_EXERCISE_
Copy every entry word for word. Skip the pictures.

──────── DATASET ENTRIES ────────

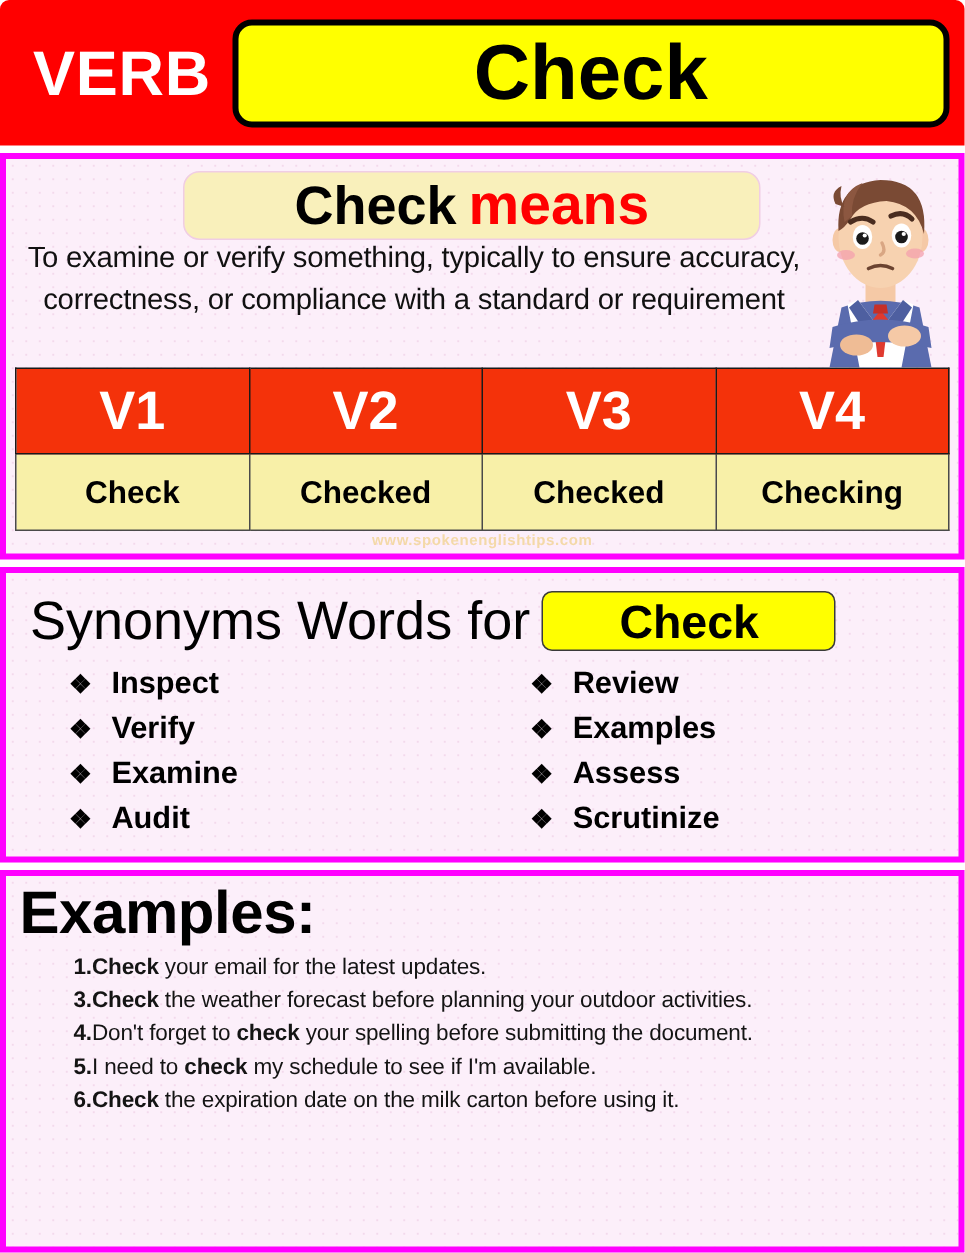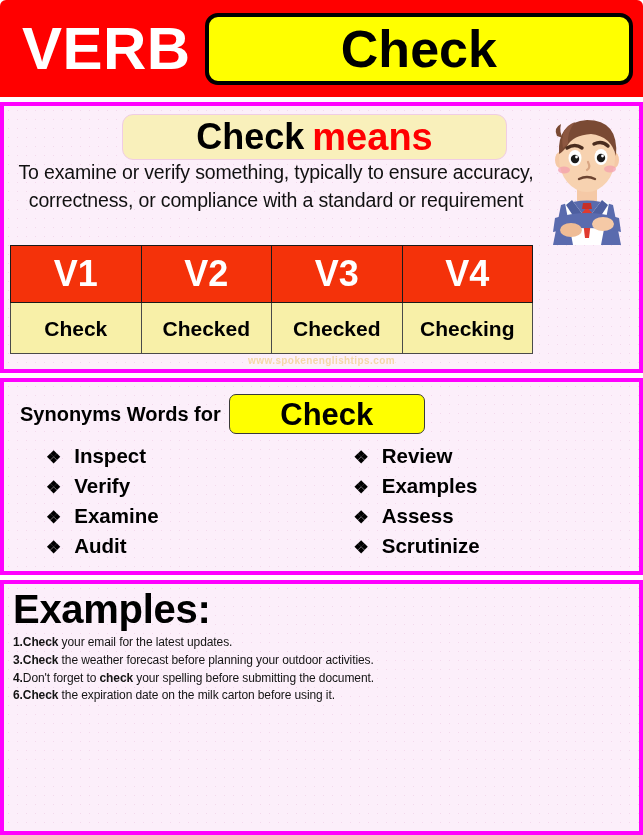"VERB" .verb-word { font-size: 60px -> 42px }
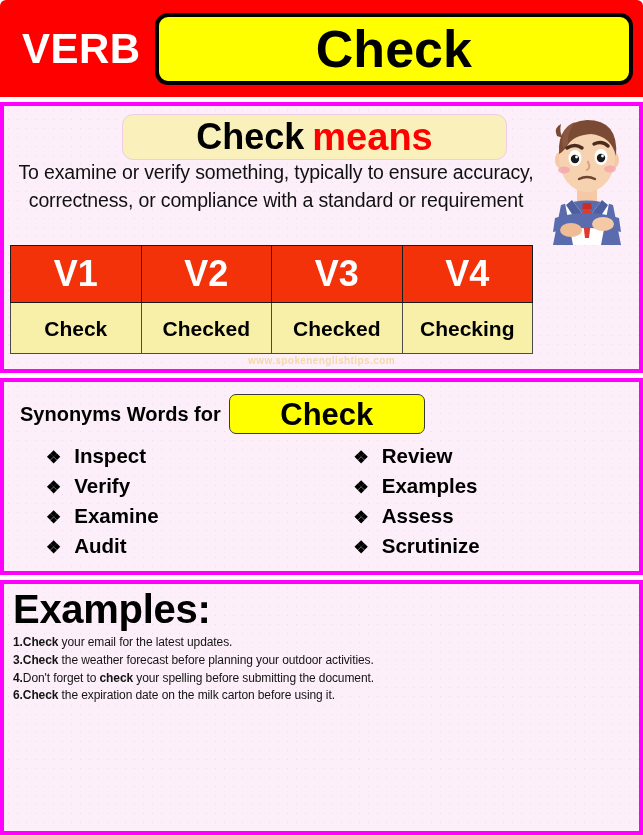"V1" .verb-table { width: 523px -> 623px }
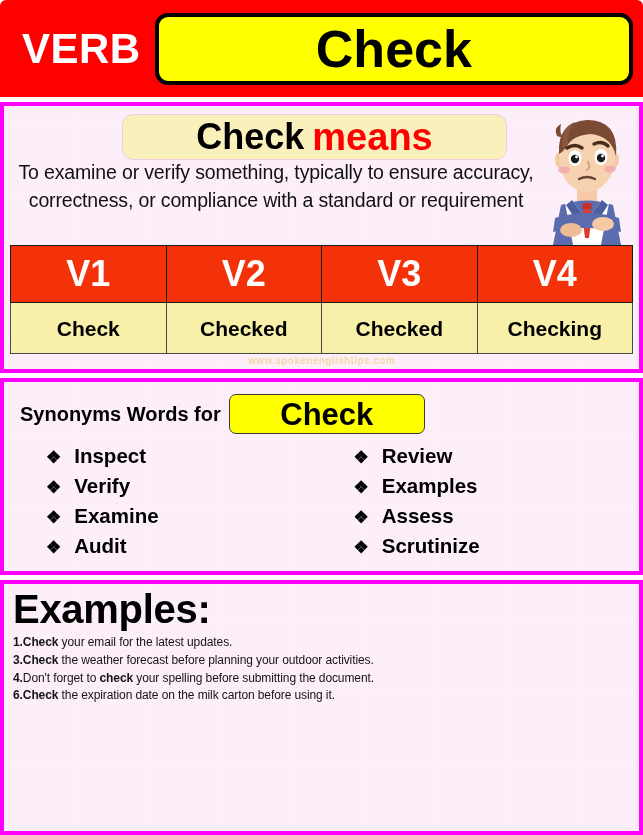"Synonyms Words for" .syn-title { font-size: 20px -> 36px; font-weight: bold -> normal }
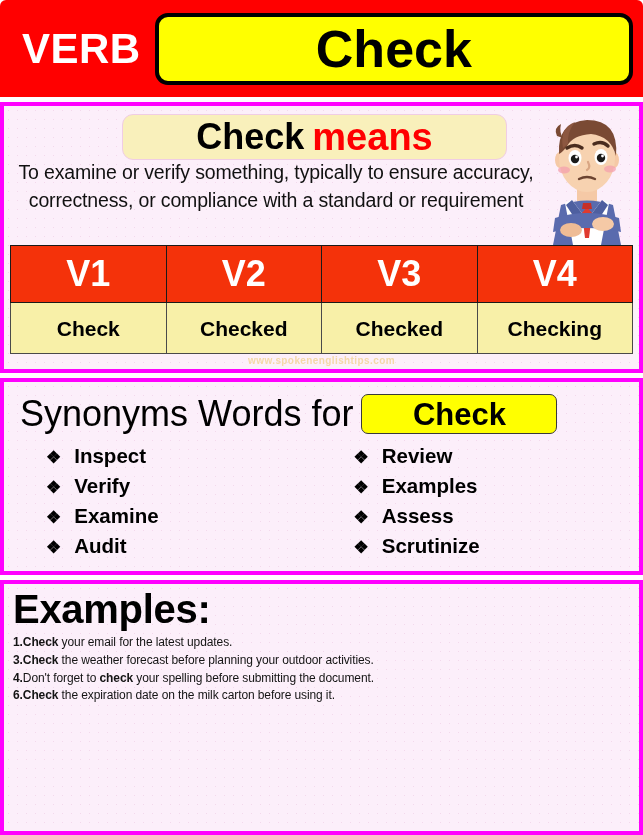"1.Check your email for the" .ex-item { font-size: 12px -> 15px; margin-left: none -> 36px }
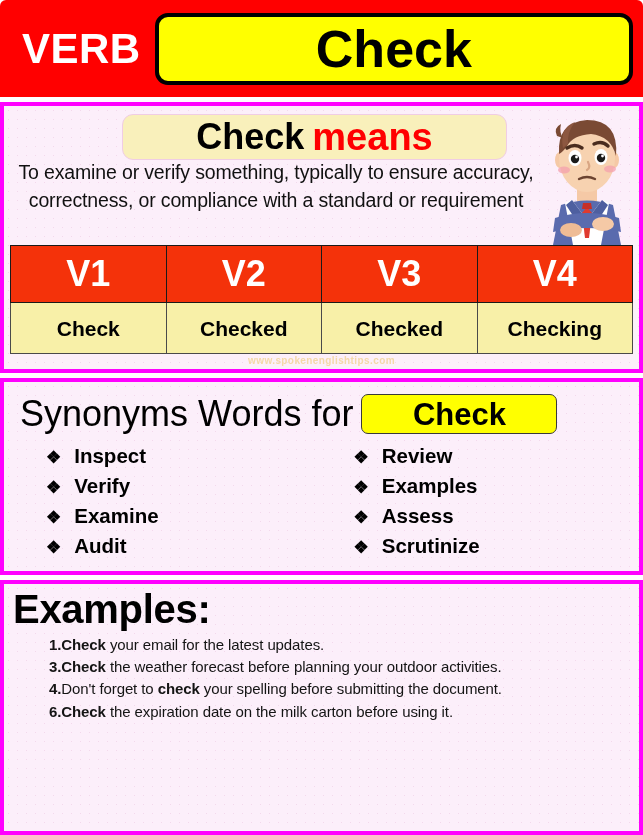"5.I need to check my" div.ex-item { html: none -> <div><b>5.</b><span>I need to </span><b>check</b><span> my schedule to see if I'm available.</span></div> }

────────

_RESULT OF THIS TASK_
"VERB" .verb-word { font-size: 60px -> 42px }
"V1" .verb-table { width: 523px -> 623px }
"Synonyms Words for" .syn-title { font-size: 20px -> 36px; font-weight: bold -> normal }
"1.Check your email for the" .ex-item { font-size: 12px -> 15px; margin-left: none -> 36px }
"5.I need to check my" div.ex-item { html: none -> <div><b>5.</b><span>I need to </span><b>check</b><span> my schedule to see if I'm available.</span></div> }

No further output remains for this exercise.